Selon certaines rumeurs qui circulent dans les couloirs, du point de vue de l’UDPS, un des objectifs du dialogue entre la majorité et l’opposition devrait être celui de résoudre le contentieux électoral de 2011. Selon les résultats officiels de ces élections, c’est Joseph Kabila qui les avait remportées et Etienne Tshisekedi serait arrivé en deuxième position. Mais les différentes organisations d’observation des élections, nationales et internationales, avaient immédiatement qualifié ces résultats comme étant «non crédibles», en raison des nombreuses irrégularités et fraudes électorales.

Par conséquent, on n’a pas pu comprendre qui a vraiment remporté ces élections: si Kabila ou bien Tshisekedi. Ainsi, selon l’UDPS, Etienne Tshisekedi serait le Président naturel ad intérim pour la période de transition, en remplacement de Joseph Kabila.

Il serait soutenu par l’ancien gouverneur du Katanga, Moïse Katumbi qui, en retour, attendra d’être appuyé par l’UDPS, lorsqu’il présentera sa candidature aux prochaines élections présidentielles. Toutefois, n’ayant pas Vital Kamerhe (UNC) et Eve Bazaiba (MLC) participé à la réunion de Genval, il n’est pas certain, au moins pour le moment, qu’ils acceptent sans conditions ce deal entre Tshisekedi et Katumbi.

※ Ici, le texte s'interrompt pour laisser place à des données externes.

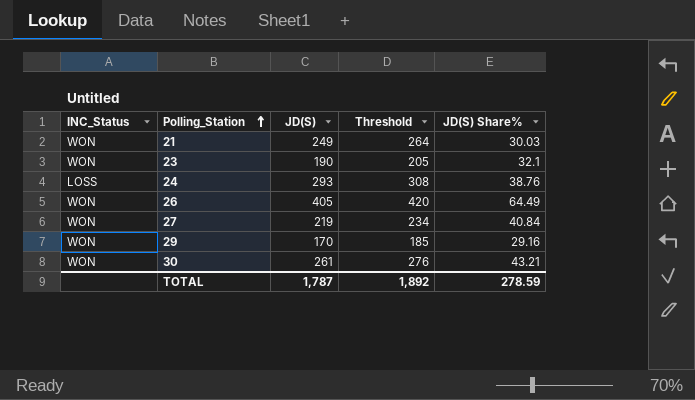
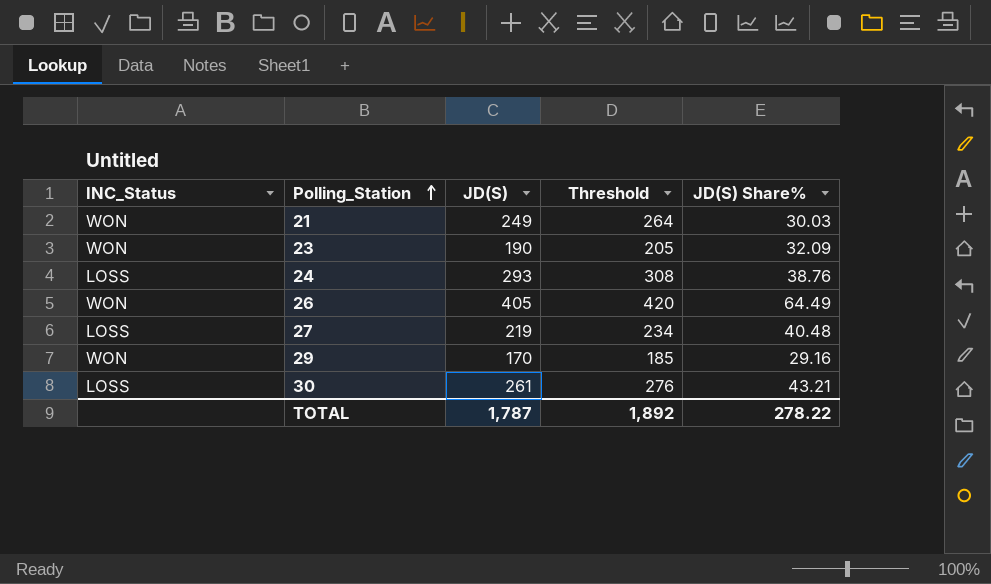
23 | JD(S) Share%: 32.1 -> 32.09
27 | INC_Status: WON -> LOSS
27 | JD(S) Share%: 40.84 -> 40.48
30 | INC_Status: WON -> LOSS
TOTAL | JD(S) Share%: 278.59 -> 278.22

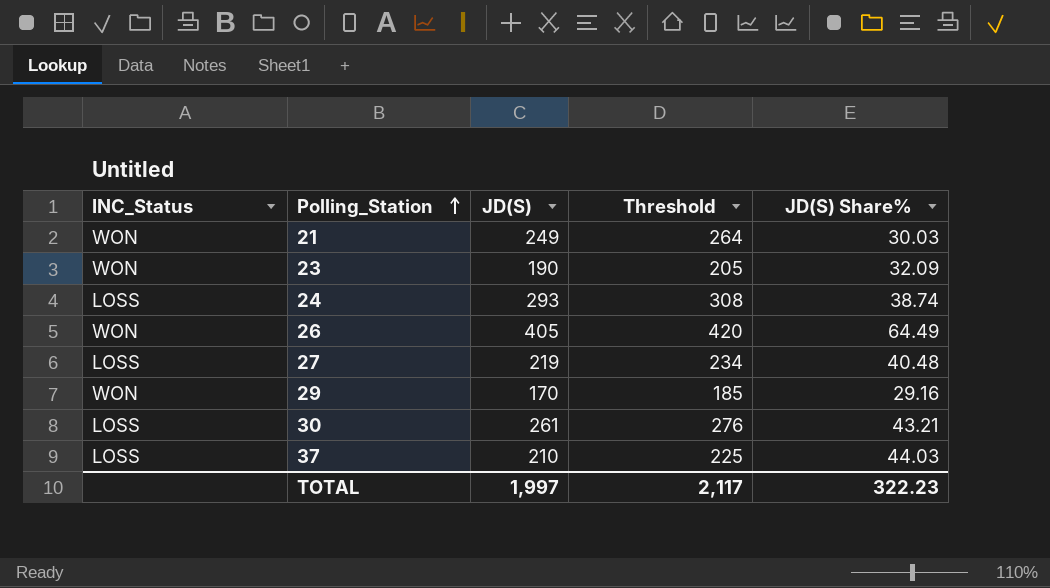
24 | JD(S) Share%: 38.76 -> 38.74
row 37: none -> LOSS | 210 | 225 | 44.03
TOTAL | JD(S): 1,787 -> 1,997
TOTAL | Threshold: 1,892 -> 2,117
TOTAL | JD(S) Share%: 278.22 -> 322.23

On pourrait alors chercher un Président de la République ad intérim provenant de milieux autres que celui politique. Il pourrait, par exemple, être une personne indépendante provenant du monde professionnel ou de la société civile (un enseignant, un ingénieur, un médecin, un entrepreneur, un avocat, un défenseur des droits humains, un journaliste, …). Dans ce cas, il aurait l’avantage d’être libre des diktats de la politique et au-dessus des différends entre les partis politiques.

Dans tous les cas, le président ad intérim devra être une personne qui n’a pas aucune intention de se présenter comme candidat aux prochaines élections. Même cette idée d’un Président de la République intérimaire devra être discutée dans le cadre d’un dialogue politique entre la majorité, l’opposition et la société civile, avec l’aide d’une médiation internationale.